Steve's ass update: Feeling better, sort of.....read on
Got up feeling like champs! Slept in, then rode across the street to Toad Suck Harley (true name-there's a whole story to it). Kool shirts/logos, we all purchased way too much stuff and had to ship (again). Steve went to pay and realized that he had a new ass problem....NO WALLET! Frantically, he rolled back to hotel(nope) then back to TGIG.....FOUND!(get a chain for it, biker boy). He figured when he sat down to eat it fell out of his pocket. If you ask me, the wallet attempted an escape by shimming out of his pocket and onto the booth seat.....only to be found by the nice black gay waiter (Steve tipped him $40 pesos) Even the wallet, like Debbie, wants to get as far away from that booty as possible! Good lawd!
We rolled on through Arkansas, absolutely beautiful. Rolling green hills, rivers, more dead armadillos. Don't know what's the deal, but we never saw any alive?? Anyway, it was a short ride only 238 miles. For those of you who have never been to the south, or are planning to go (let me know i want to roll again!), the people are SUPER nice. So friendly, they go out of their way to make sure you are taken care of. Everyone from the Harley dealers to the little road side gas stations, it always "yes ma'am" and "yes sir."
Got into Memphis late afternoon, we all sat down at the bar for our $24 glasses of double bourbons (not a typo, $24 bucks!) with Cortney the bartender, another great dude. Steve's ass issues continued, as the wallet attempted suicide, this time jumping from a third story bar stool and onto the cold hard tile floor below. Once again, a nice southerner found it and returned it to Steve. Unfortunately, for Mr. Wallet, he survived.
Of course, we wanted BB cue, and he recommended "The Cozy Corner." As we rolled over in the taxi, I was having one of those "dejavu" moments, but I had never been here before. It suddenly hit me........we were rollin straight through what looked like a COPS episode, couches on the porch, abandoned homes and businesses, homies in wife beaters carrying 40's, the whole tamale!
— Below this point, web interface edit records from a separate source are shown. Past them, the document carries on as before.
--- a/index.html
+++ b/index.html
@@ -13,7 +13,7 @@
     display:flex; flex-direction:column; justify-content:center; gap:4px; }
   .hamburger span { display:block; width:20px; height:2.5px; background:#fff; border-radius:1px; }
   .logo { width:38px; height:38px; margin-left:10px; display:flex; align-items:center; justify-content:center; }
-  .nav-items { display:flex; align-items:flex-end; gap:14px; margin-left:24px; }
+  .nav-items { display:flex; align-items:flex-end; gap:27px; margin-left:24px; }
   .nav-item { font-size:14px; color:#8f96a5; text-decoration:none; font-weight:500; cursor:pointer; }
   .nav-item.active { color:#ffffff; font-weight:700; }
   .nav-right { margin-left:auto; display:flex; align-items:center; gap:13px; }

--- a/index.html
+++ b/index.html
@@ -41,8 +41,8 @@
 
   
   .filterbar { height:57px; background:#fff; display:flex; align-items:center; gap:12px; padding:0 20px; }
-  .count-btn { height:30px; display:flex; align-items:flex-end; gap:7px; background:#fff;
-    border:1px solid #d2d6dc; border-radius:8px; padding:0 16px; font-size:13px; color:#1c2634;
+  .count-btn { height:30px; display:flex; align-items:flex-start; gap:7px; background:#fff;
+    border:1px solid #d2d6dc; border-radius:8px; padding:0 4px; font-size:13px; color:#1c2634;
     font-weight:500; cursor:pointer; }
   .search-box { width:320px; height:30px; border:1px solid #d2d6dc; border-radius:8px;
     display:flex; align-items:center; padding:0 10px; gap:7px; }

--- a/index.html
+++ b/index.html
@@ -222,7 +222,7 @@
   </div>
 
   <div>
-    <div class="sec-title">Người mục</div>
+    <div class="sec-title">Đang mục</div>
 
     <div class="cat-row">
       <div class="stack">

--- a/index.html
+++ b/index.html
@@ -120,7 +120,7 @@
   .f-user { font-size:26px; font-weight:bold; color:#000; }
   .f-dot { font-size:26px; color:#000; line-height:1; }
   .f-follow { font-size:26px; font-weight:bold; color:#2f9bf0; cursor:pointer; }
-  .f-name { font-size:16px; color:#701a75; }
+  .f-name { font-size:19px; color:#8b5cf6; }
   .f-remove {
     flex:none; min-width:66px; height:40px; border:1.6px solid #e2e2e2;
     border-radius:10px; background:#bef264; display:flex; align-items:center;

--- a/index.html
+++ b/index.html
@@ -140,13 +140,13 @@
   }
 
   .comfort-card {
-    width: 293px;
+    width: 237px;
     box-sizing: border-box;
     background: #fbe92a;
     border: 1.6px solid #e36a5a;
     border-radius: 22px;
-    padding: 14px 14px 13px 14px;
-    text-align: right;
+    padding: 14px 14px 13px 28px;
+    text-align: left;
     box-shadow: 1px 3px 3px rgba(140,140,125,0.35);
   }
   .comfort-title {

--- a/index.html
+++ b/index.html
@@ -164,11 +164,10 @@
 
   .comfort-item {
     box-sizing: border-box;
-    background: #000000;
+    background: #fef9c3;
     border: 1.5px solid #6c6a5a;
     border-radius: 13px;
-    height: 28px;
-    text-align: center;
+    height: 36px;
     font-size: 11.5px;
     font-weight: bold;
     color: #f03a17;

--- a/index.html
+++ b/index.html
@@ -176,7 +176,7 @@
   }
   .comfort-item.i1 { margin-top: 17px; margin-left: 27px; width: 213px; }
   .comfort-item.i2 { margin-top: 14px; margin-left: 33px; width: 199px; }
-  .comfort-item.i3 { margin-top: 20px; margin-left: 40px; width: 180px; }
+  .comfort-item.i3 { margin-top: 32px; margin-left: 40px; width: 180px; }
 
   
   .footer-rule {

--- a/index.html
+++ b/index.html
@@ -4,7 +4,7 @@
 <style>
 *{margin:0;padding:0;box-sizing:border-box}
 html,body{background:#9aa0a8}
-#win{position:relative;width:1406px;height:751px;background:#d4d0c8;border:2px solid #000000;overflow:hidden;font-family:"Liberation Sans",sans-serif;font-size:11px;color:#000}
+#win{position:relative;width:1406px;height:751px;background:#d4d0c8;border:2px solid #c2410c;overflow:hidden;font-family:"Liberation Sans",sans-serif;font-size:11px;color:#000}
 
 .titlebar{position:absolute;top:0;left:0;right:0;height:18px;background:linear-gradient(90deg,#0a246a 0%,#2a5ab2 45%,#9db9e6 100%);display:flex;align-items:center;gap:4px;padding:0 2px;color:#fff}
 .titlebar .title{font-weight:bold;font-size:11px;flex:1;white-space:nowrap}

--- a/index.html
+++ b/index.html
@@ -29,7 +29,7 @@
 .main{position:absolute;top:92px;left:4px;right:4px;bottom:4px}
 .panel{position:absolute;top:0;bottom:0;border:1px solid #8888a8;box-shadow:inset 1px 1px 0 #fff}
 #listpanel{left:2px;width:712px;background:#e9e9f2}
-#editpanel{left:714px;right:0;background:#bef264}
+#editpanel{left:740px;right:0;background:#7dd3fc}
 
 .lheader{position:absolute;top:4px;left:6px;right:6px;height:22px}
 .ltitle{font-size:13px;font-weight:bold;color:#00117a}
But when we got to the restaurant, what a great place!!! Our order was taken by a 13 year old young man who had the charisma and personality of a 30 year old restaurant owner! He had a sense of humor too....as I was suckin on one of my stogies, he walked over and, with his Tennessee accent, said, "You can suck it, but you can't smoke it." We all laughed and ate our great southern BB cue. Our southern belle Debbie, still feeling at home (like a redneck) approved of the food. Man if I lived here I'd be fat! (Gloria says fatter)
That night we went to the famous Beale street, famous for the Blues, and had a blast. We listened to the blues at Morgan Freeman's (actor) Ground Zero Blues club (not the original,that's tomorrow), BB Kings, and the Blues Cafe. Speaking of tamales, I had no idea that southerners love tamales.....see, everyone's a Mexican at heart (Steve's still in denial) :) I made the mistake of eating some tamales and chili at about midnight, and had my own ass problems in the morning! What a great town.........!
After six days, we are still friends, both couples are still married (although both girls have threatened to fly home more than once), chrome side's still up, and having a blast!!!!!!!!!!!!